▶ EXERCISE: Treat the line with "(228, 421) none" as the starting point. Write it out and every line after it through the end of the listing below, exactly.
[[ DATA EXTRACTS open ]]
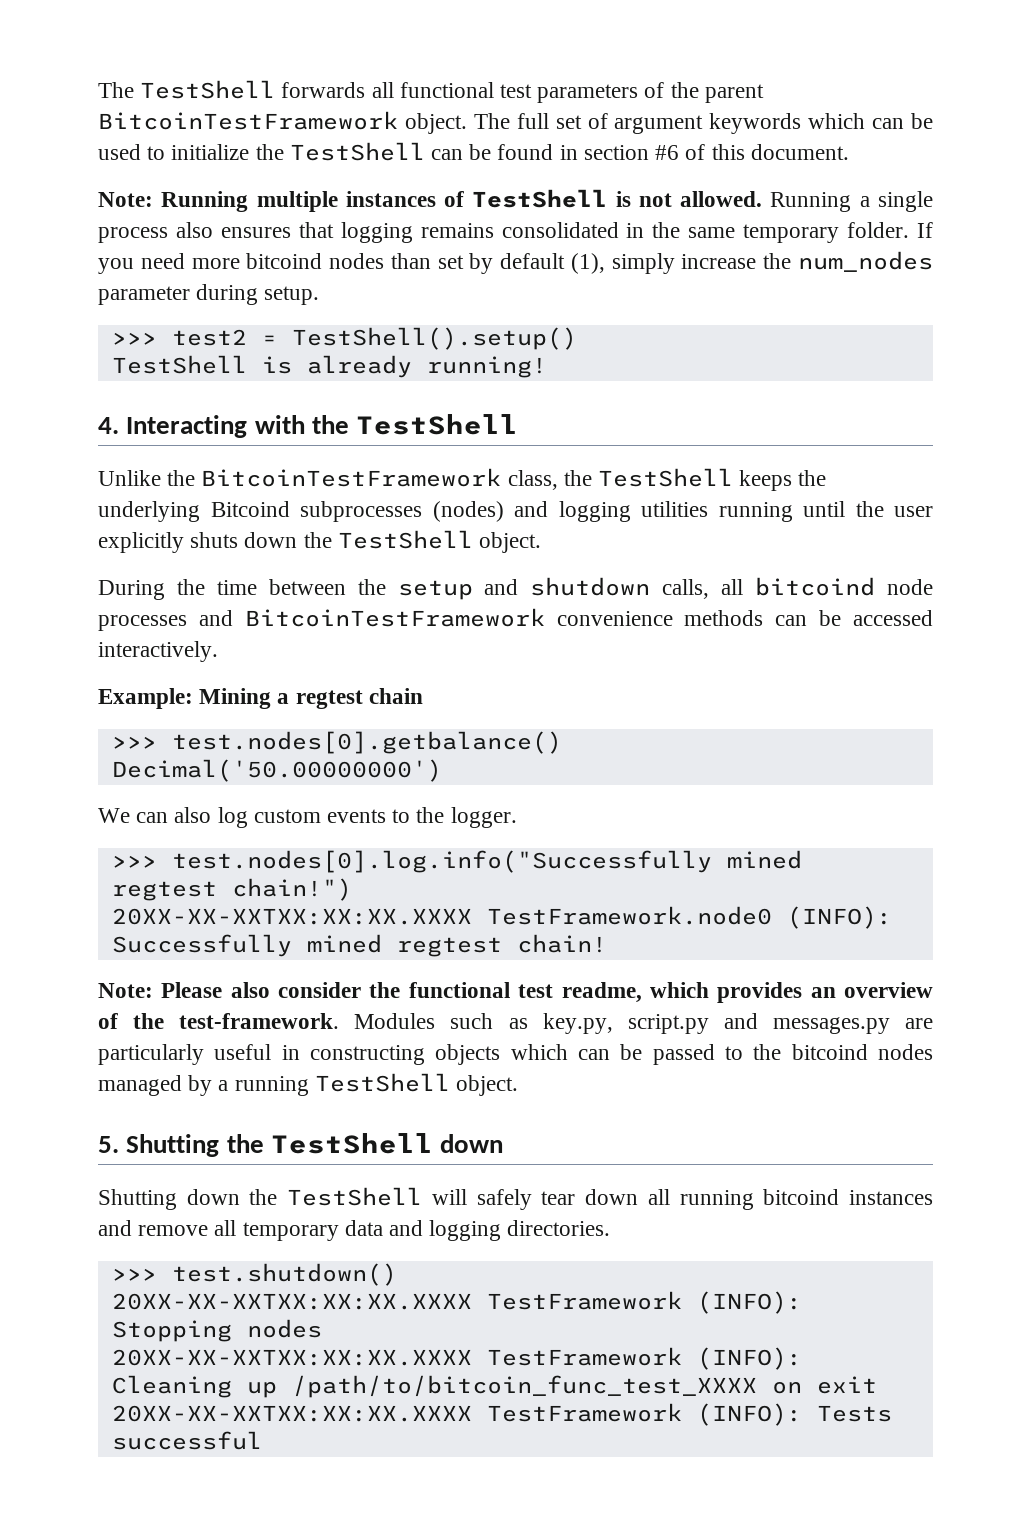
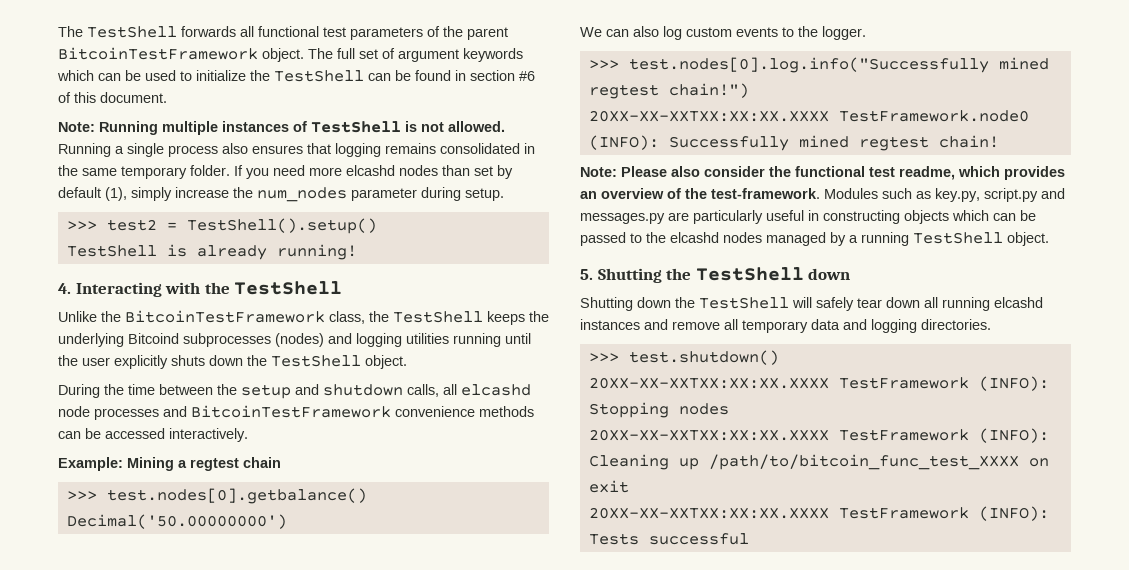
[246,253,323,269] bitcoind -> [346,165,395,176] elcashd
[755,577,876,596] bitcoind -> [461,384,531,396] elcashd
[791,1044,868,1060] bitcoind -> [670,232,719,243] elcashd
[763,1189,840,1205] bitcoind -> [994,297,1043,308] elcashd

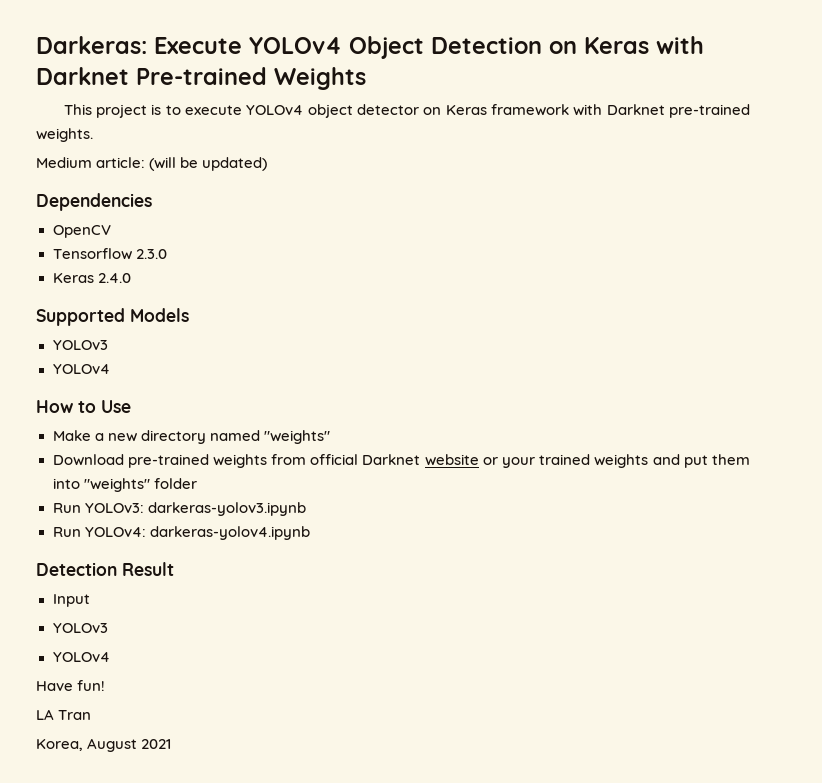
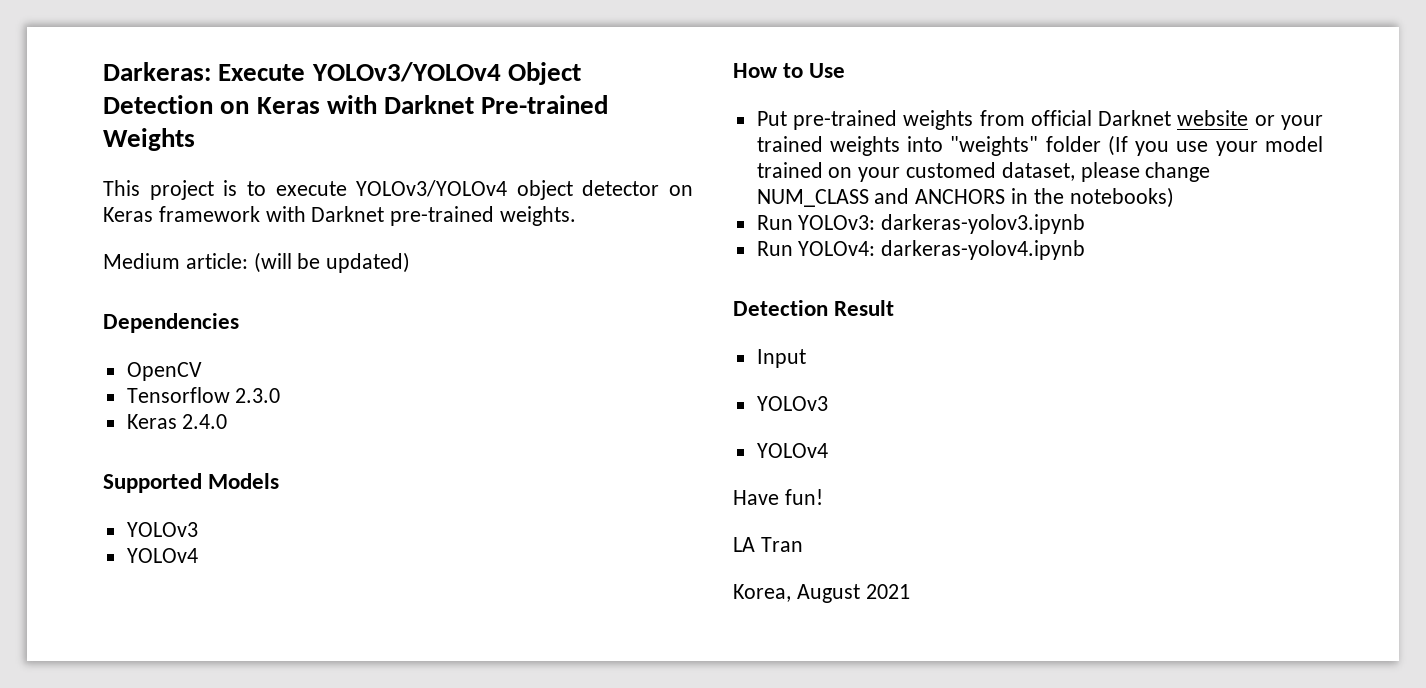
[249,37,342,54] YOLOv4 -> [311,62,501,82] YOLOv3/YOLOv4
[246,105,304,115] YOLOv4 -> [356,180,508,197] YOLOv3/YOLOv4
[52,430,330,444] [52,454,124,466] Make a new directory named "weights" // Download -> [756,111,787,126] Put
[652,454,751,468] and put them -> (900, 146) none
(197, 483) none -> [1107,135,1323,156] [756,162,1211,182] [756,187,1174,208] (If you use your model trained on your customed dataset, please change NUM_CLASS and ANCHORS in the notebooks)

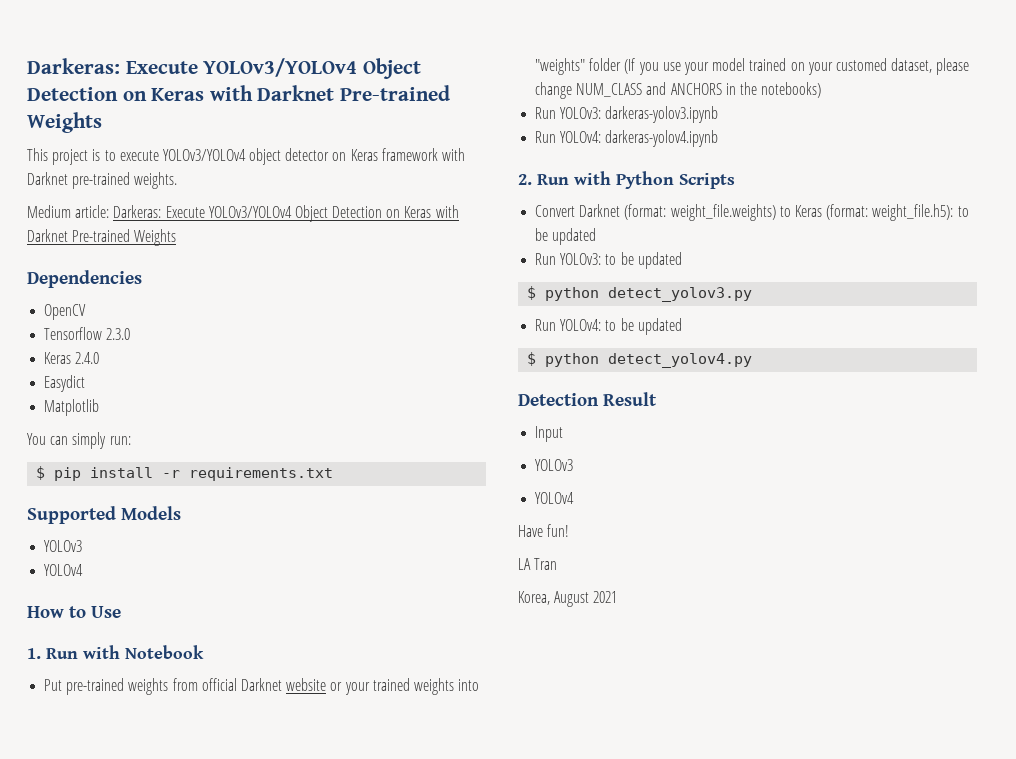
[253,252,411,273] (will be updated) -> [113,205,459,222] [27,229,177,246] Darkeras: Execute YOLOv3/YOLOv4 Object Detection on Keras with Darknet Pre-trained Weights
(228, 421) none -> [44,375,86,392] [44,399,100,416] [27,432,131,449] [36,466,334,481] // Easydict // Matplotlib // You can simply run: // $ pip install -r requirements.txt
(846, 70) none -> [27,645,204,659] // 1. Run with Notebook
(1086, 250) none -> [518,171,735,189] [535,204,969,221] [535,228,597,245] [535,252,682,269] [527,286,753,302] [535,318,682,335] [527,352,753,368] // 2. Run with Python Scripts // Convert Darknet (format: weight_file.weights) to Keras (format: weight_file.h5): to be updated // Run YOLOv3: to be updated // $ python detect_yolov3.py // Run YOLOv4: to be updated // $ python detect_yolov4.py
[[ DATA EXTRACTS closed ]]
▶ WRITTEN ANSWER:
(228, 421) none -> [44,375,86,392] [44,399,100,416] [27,432,131,449] [36,466,334,481] // Easydict // Matplotlib // You can simply run: // $ pip install -r requirements.txt
(846, 70) none -> [27,645,204,659] // 1. Run with Notebook
(1086, 250) none -> [518,171,735,189] [535,204,969,221] [535,228,597,245] [535,252,682,269] [527,286,753,302] [535,318,682,335] [527,352,753,368] // 2. Run with Python Scripts // Convert Darknet (format: weight_file.weights) to Keras (format: weight_file.h5): to be updated // Run YOLOv3: to be updated // $ python detect_yolov3.py // Run YOLOv4: to be updated // $ python detect_yolov4.py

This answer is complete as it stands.